Buzz Out Loud, "CNET's podcast of indeterminate length," or BOL, as it is affectionately titled by its fans, was a  podcast about technology produced by CNET. The podcast was released daily on weekdays for the majority of its run, and weekly on Thursdays near its end. At its inception, the show was hosted by Tom Merritt and Molly Wood. Later in the shows life, other hosts (including Veronica Belmont, Brian Tong, and Natali Morris), producers and guests appeared on the show although throughout most of its life, the show had either Tom, Molly or both hosting.

Hosts
The show began with Molly and Tom, producer Veronica Belmont was initially silent but in later episodes spoke as a co-host. Veronica Belmont co-hosted the show until Friday, July 20, 2007 when she left to work at Mahalo.com. Molly Wood was a daily co-host  (with Tom) until Friday, January 16, 2009 when she cut back to once a week. A co-host rotation was instituted and later full-time host Natali Morris (then Natali Del Conte) took full hosting duties alongside Tom. Molly returned as a full-time host on Monday, February 8, 2010.  Tom Merritt left the show (and CNET) on Friday, May 14, 2010 to host Tech News Today on TWiT. Brian Tong became a full-time host until the end of the show's life.

History

During the show's public debut on March 30, 2005, it promised to deliver "5 or so" minutes of Tom & Molly's take on tech news every second day, but it evolved into 35–45 minutes of daily tech-related banter and commentary. As early as 30 March 2005, Molly and Tom were discussing subjects such as: patent infringement lawsuits, the Apple iPod, and DRM. In 2006, they produced a video episode of Buzz Out Loud at the San Francisco premiere of Snakes on a Plane. At CES 2007, video of the Buzz Out Loud podcast recording sessions were streamed live on CNET TV. On 21 May 2007, Jason Howell joined the podcast as producer.

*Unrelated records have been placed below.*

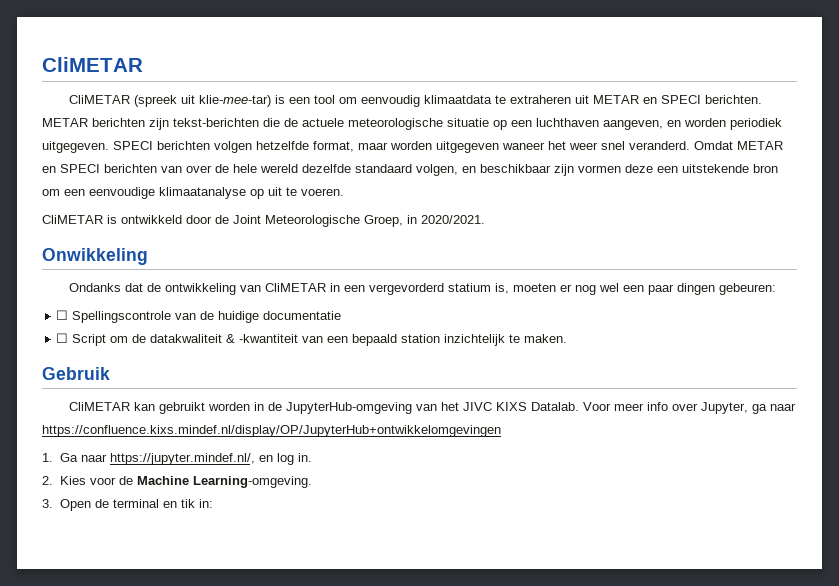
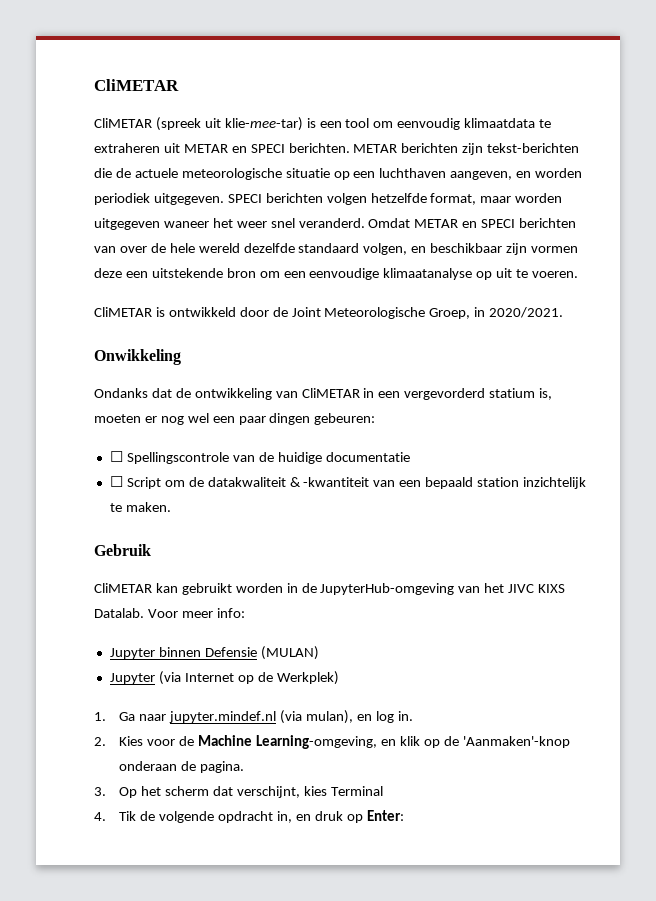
- Voor meer info over Jupyter, ga naar https://confluence.kixs.mindef.nl/display/OP/JupyterHub+ontwikkelomgevingen
+ Voor meer info:
+ Jupyter binnen Defensie (MULAN)
+ Jupyter (via Internet op de Werkplek)
- 1. Ga naar https://jupyter.mindef.nl/, en log in.
+ 1. Ga naar jupyter.mindef.nl (via mulan), en log in.
- 2. Kies voor de Machine Learning-omgeving.
- 3. Open de terminal en tik in:
+ 2. Kies voor de Machine Learning-omgeving, en klik op de 'Aanmaken'-knop onderaan de pagina.
+ 3. Op het scherm dat verschijnt, kies Terminal
+ 4. Tik de volgende opdracht in, en druk op Enter:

"Buzztown" is a fictional city in which the listeners of Buzz Out Loud are the residents, and is similar to a real city in that it has a mayor. Listeners are also referred to as "The Buzz Brigade" or "The Buzz Militia".

The show was used as an example in an O'Reilly article on how to rewrite a podgrabber.

Buzz Out Loud was named in Apple's iTunes Best of 2008 under 'Classic Audio Podcasts.'.

On Thursday, June 18, 2009, Buzz Out Loud celebrated its 1,000th episode with a live video celebration, featuring a brief news segment, then moving to the CNET video studio for an hour-long celebration live streamed for Buzz Out Loud'''s 1,000th episode. The special was hosted by Tom Merritt, Molly Wood, Natali Morris (formerly Natali Del Conte), Jason Howell, Veronica Belmont, Leo Laporte, Brian Tong, Brian Cooley, Rafe Needleman, and other community members.

On Friday, April 16, 2010, Tom Merritt announced that he would be leaving CNET to join the TWiT Network as a daily host. A few months later, on September 7, TWIT's Leo Laporte announced on the TWIT-blog that Jason Howell would broadcast his last Buzz Out Loud on Friday, September 24, 2010, to join TWiT the following Monday.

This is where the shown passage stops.